I like additions to my perennial plant selection even better. I ordered a Wolfberry herb plant, also called a Goji berry. It's supposed to be a hardy, drought-tolerant, vining perennial shrub, and the berries, high in anti-oxidants, are commonly dried like rose hips. Sounds like it will fit right in around here. I wanted a couple more blueberry plants. I already have a dwarf Northland that is doing ok in a little bed where I've added sulfur, plus mulched with pine needles and coffee grounds, to make the soil more acid. Blueberries are supposed to do better with three varieties cross-pollinating each other, so I'm trying a dwarf Northblue and a Rubel to complete that planting group - I need to find varieties that can both take the heat of our summers and survive our freezing winter weather without snow cover.

Then, I'm trying something new for my sweet husband. He likes to make beer, getting the ingredients from a brewers supply place in Reno, but has always wanted to play with home-grown hops. So I ordered both Nugget and Willamette plants. Before they get here I'll have to decide if I want to just grow them as summer privacy screening on the fence and treat the hops flowers as a bonus, or set up a trellis system designed for efficient harvesting of the flowers. I've thought about growing them up a string outside the south side of the chicken pen to a pole just inside to give the chickens some more summer shade, or maybe I'll design a hops arbor. Aries is pretty good at figuring out how to make my design sketches a reality, and we've got quite a bit of salvaged wood for building projects.

Sunday, March 22, 2009

The Second Day of Spring

Oh, brrrrr! Four inches of snow this morning, cold wind all day, and temperatures forecasted to be way below freezing tonight. At least the days are getting longer!

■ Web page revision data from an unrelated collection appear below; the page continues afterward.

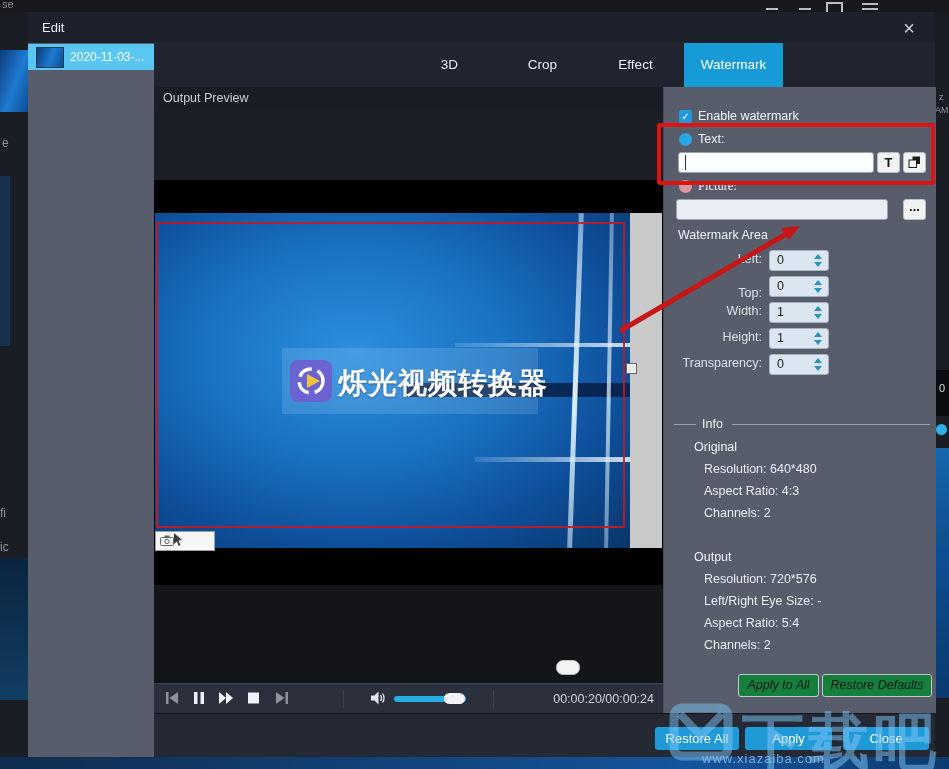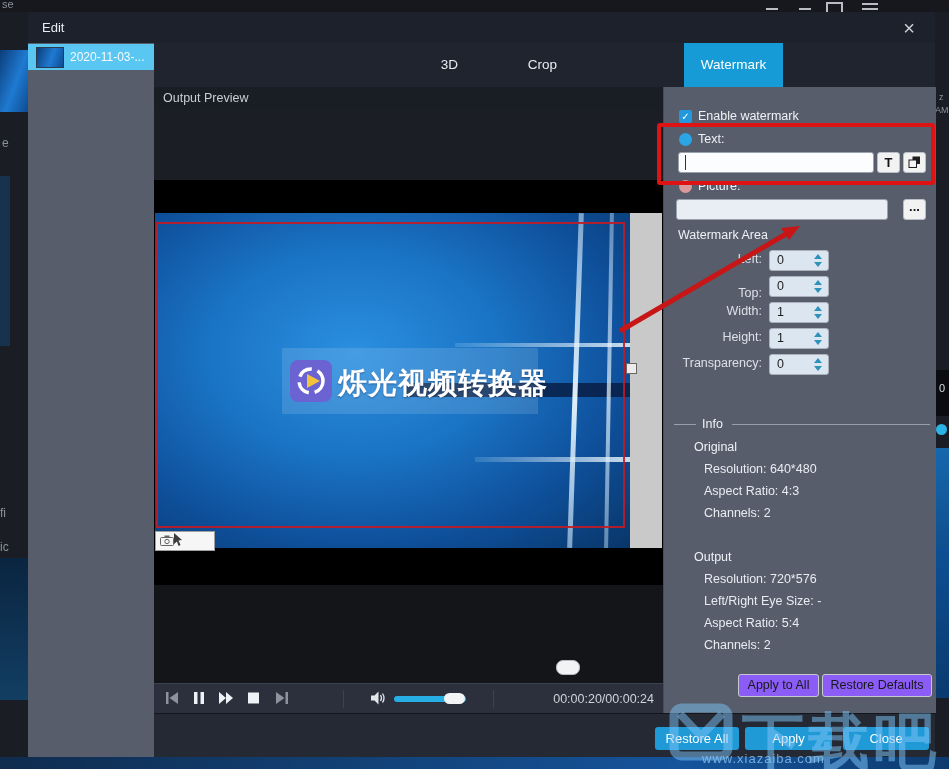"Effect" div.abs { html: none -> <div>Effect</div> }
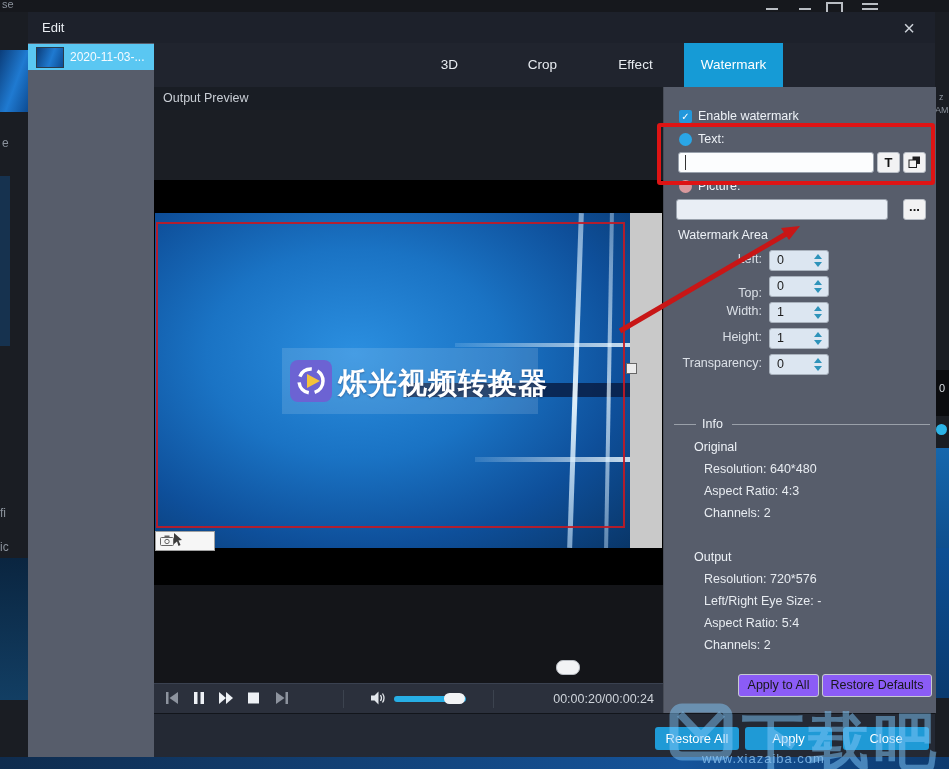"Picture:" div.abs { font-family: none -> Liberation Serif, serif }
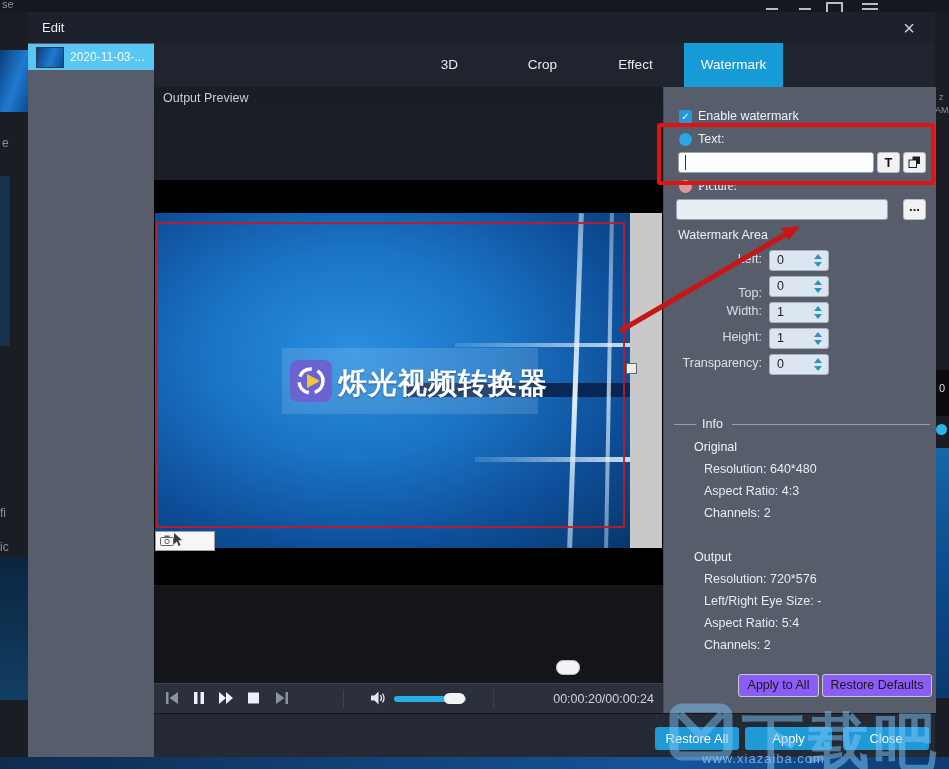"Apply to All" .white-btn { background: #8b5cf6 -> #15803d; font-style: none -> italic }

This is our normal Spring weather. Just as something else comes into bloom, it snows on it. Oh well, we really do need the moisture. This is high desert - we only get an average of seven inches of precipitation annually; all of it as snow November through April. Those black hoses you see in all my garden photos are soaker hoses. Just about everything I grow here has to be artificially irrigated, all summer long. So whether it's recharging our ground water or filling up our reservoirs, we'll take all the "weather" we can get.

Saturday, March 21, 2009

Hello Spring!

The first daffodils are blooming, and buds are swelling on the lilacs and plum trees. The first apricot blooms opened today, just in time to get snowed on tonight.

Nights have still been chilly, but the days the past week have been sunny and warm. I've been able to get out in the yard, cleaning up some of the landscaping and moving a few perennials around while they're still dormant. To me, gardening is the slowest art form, so if something isn't quite working where it is I'll move it. I also use a part of the garden edging as a tree nursery, moving little self-seeded trees around the property to where they'll get plenty of water and protection from the wildlife for a year or two, and then transplant them back out once they're bigger.

The new chicks are now almost seven weeks old. They've been spending their days out in the dog run, running and flapping about; and then back inside every night. I was talking to my neighbor over the back fence today, and he told me a couple of days ago he'd found a nest with a dozen eggs in it, hidden by one of our guinea hens. He cleaned it out and threw the eggs away. I wouldn't mind not having any keets this year, but I figure they'll probably both bring in a clutch sooner or later this summer - they're pretty good at sneaking and hiding, and the reproduction urge is quite compelling.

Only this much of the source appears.